The problem
Below are records to be transcribed exactly; any pictures should be left out.

Records to use
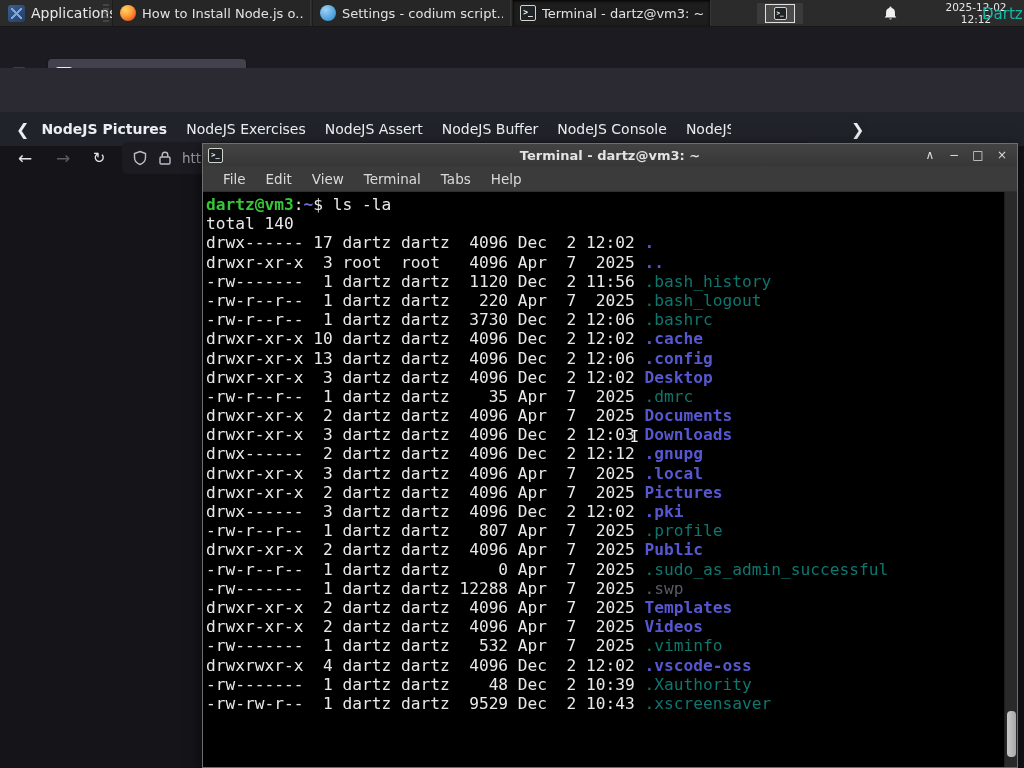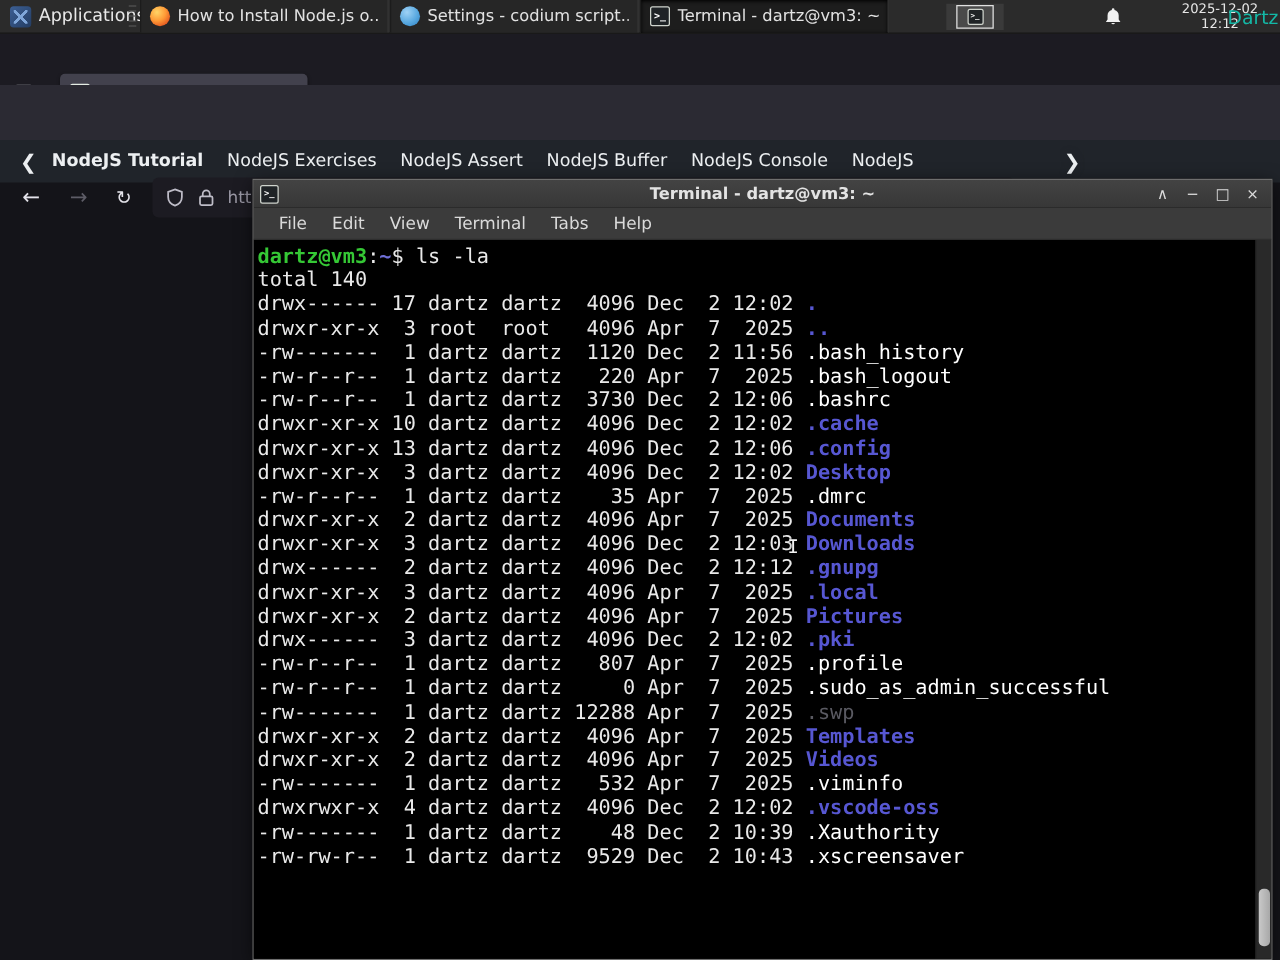--- a/index.html
+++ b/index.html
@@ -222,7 +222,7 @@
   <div id="sitenav" class="abs">
     <span id="nav-back-ch">❮</span>
     <div id="sitenav-items">
-        <span class="first">NodeJS Tutorial</span>
+        <span class="first">NodeJS Pictures</span>
         <span>NodeJS Exercises</span>
         <span>NodeJS Assert</span>
         <span>NodeJS Buffer</span>

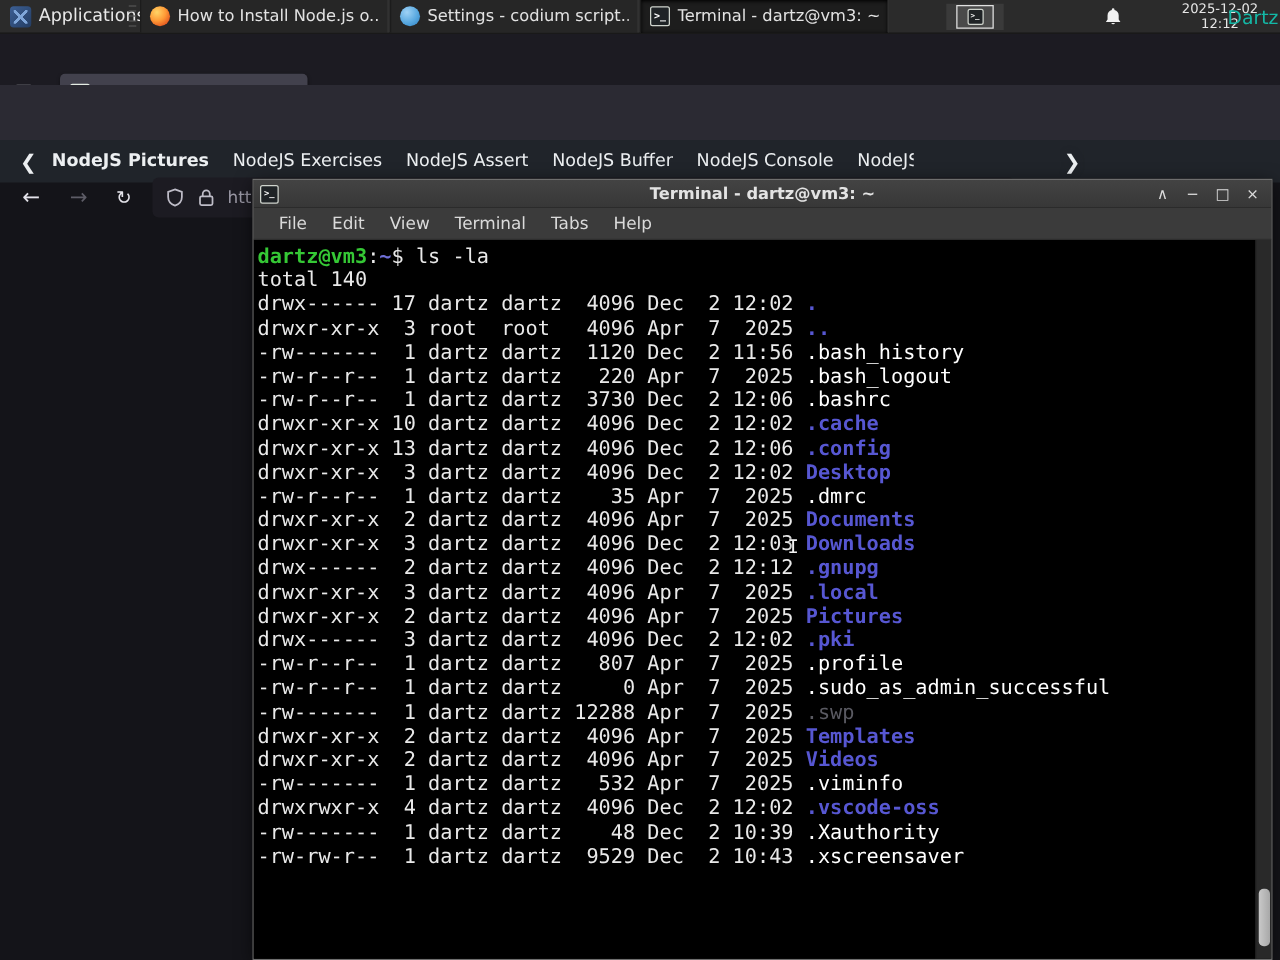--- a/index.html
+++ b/index.html
@@ -112,7 +112,7 @@
   .p-user { color:#35c835; font-weight:bold; }
   .p-dir  { color:#7070d8; font-weight:bold; }
   .fn-dir { color:#5757d2; font-weight:bold; }
-  .fn-file { color:#ffffff; }
+  .fn-file { color:#0f766e; }
   .fn-dim { color:#5a5a62; }
   #term-scroll { right:0; top:48px; width:13px; height:575px; background:#292929;
     border-left:1px solid #1d1d1d; }

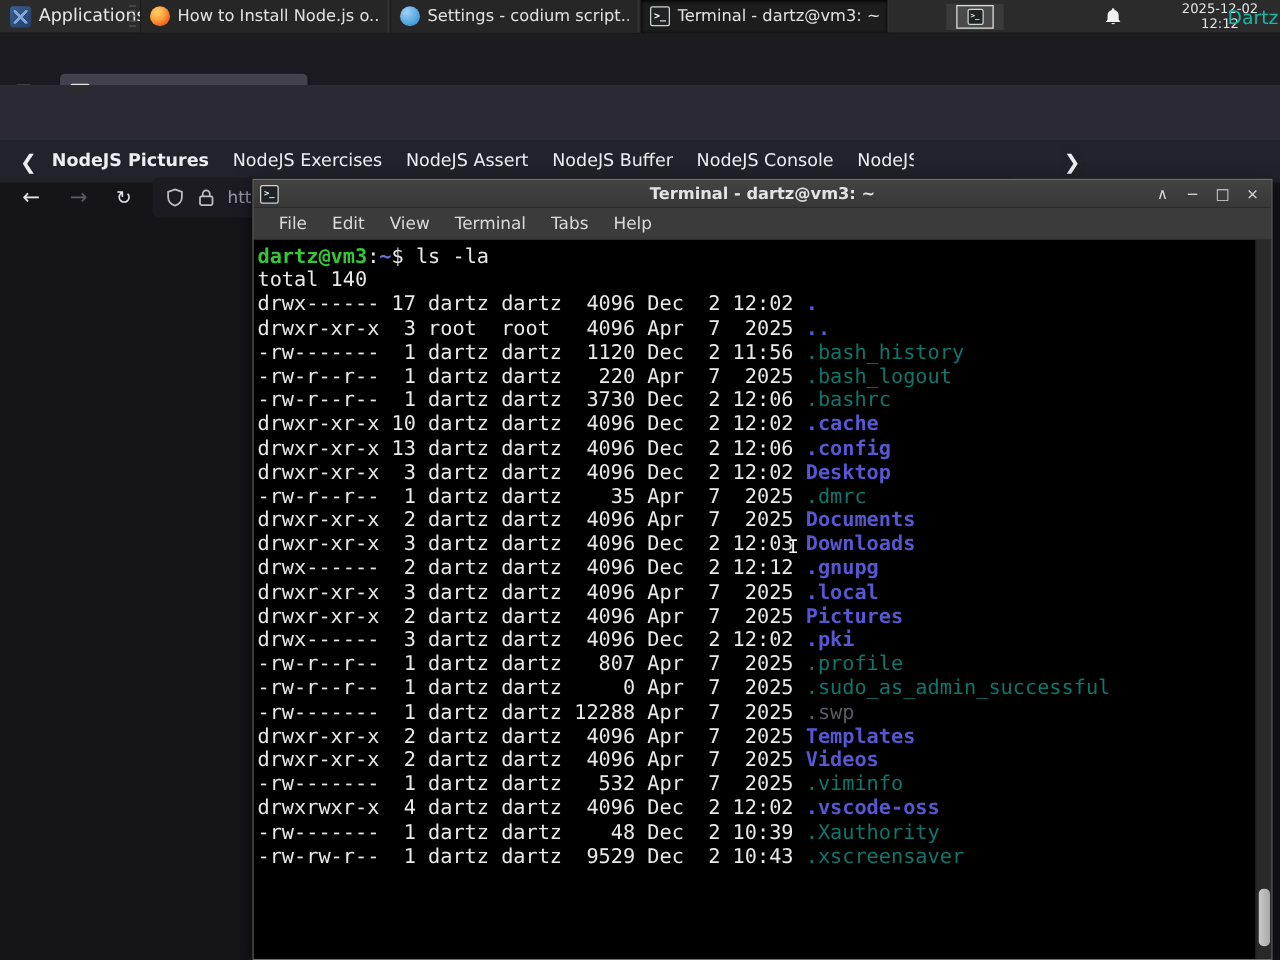--- a/index.html
+++ b/index.html
@@ -277,6 +277,7 @@
           <div class="tline"><span>drwxr-xr-x  2 dartz dartz  4096 Apr  7  2025 </span><span class="fn-dir">Pictures</span></div>
           <div class="tline"><span>drwx------  3 dartz dartz  4096 Dec  2 12:02 </span><span class="fn-dir">.pki</span></div>
           <div class="tline"><span>-rw-r--r--  1 dartz dartz   807 Apr  7  2025 </span><span class="fn-file">.profile</span></div>
+          <div class="tline"><span>drwxr-xr-x  2 dartz dartz  4096 Apr  7  2025 </span><span class="fn-dir">Public</span></div>
           <div class="tline"><span>-rw-r--r--  1 dartz dartz     0 Apr  7  2025 </span><span class="fn-file">.sudo_as_admin_successful</span></div>
           <div class="tline"><span>-rw-------  1 dartz dartz 12288 Apr  7  2025 </span><span class="fn-dim">.swp</span></div>
           <div class="tline"><span>drwxr-xr-x  2 dartz dartz  4096 Apr  7  2025 </span><span class="fn-dir">Templates</span></div>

Task result
--- a/index.html
+++ b/index.html
@@ -222,7 +222,7 @@
   <div id="sitenav" class="abs">
     <span id="nav-back-ch">❮</span>
     <div id="sitenav-items">
-        <span class="first">NodeJS Tutorial</span>
+        <span class="first">NodeJS Pictures</span>
         <span>NodeJS Exercises</span>
         <span>NodeJS Assert</span>
         <span>NodeJS Buffer</span>

--- a/index.html
+++ b/index.html
@@ -112,7 +112,7 @@
   .p-user { color:#35c835; font-weight:bold; }
   .p-dir  { color:#7070d8; font-weight:bold; }
   .fn-dir { color:#5757d2; font-weight:bold; }
-  .fn-file { color:#ffffff; }
+  .fn-file { color:#0f766e; }
   .fn-dim { color:#5a5a62; }
   #term-scroll { right:0; top:48px; width:13px; height:575px; background:#292929;
     border-left:1px solid #1d1d1d; }

--- a/index.html
+++ b/index.html
@@ -277,6 +277,7 @@
           <div class="tline"><span>drwxr-xr-x  2 dartz dartz  4096 Apr  7  2025 </span><span class="fn-dir">Pictures</span></div>
           <div class="tline"><span>drwx------  3 dartz dartz  4096 Dec  2 12:02 </span><span class="fn-dir">.pki</span></div>
           <div class="tline"><span>-rw-r--r--  1 dartz dartz   807 Apr  7  2025 </span><span class="fn-file">.profile</span></div>
+          <div class="tline"><span>drwxr-xr-x  2 dartz dartz  4096 Apr  7  2025 </span><span class="fn-dir">Public</span></div>
           <div class="tline"><span>-rw-r--r--  1 dartz dartz     0 Apr  7  2025 </span><span class="fn-file">.sudo_as_admin_successful</span></div>
           <div class="tline"><span>-rw-------  1 dartz dartz 12288 Apr  7  2025 </span><span class="fn-dim">.swp</span></div>
           <div class="tline"><span>drwxr-xr-x  2 dartz dartz  4096 Apr  7  2025 </span><span class="fn-dir">Templates</span></div>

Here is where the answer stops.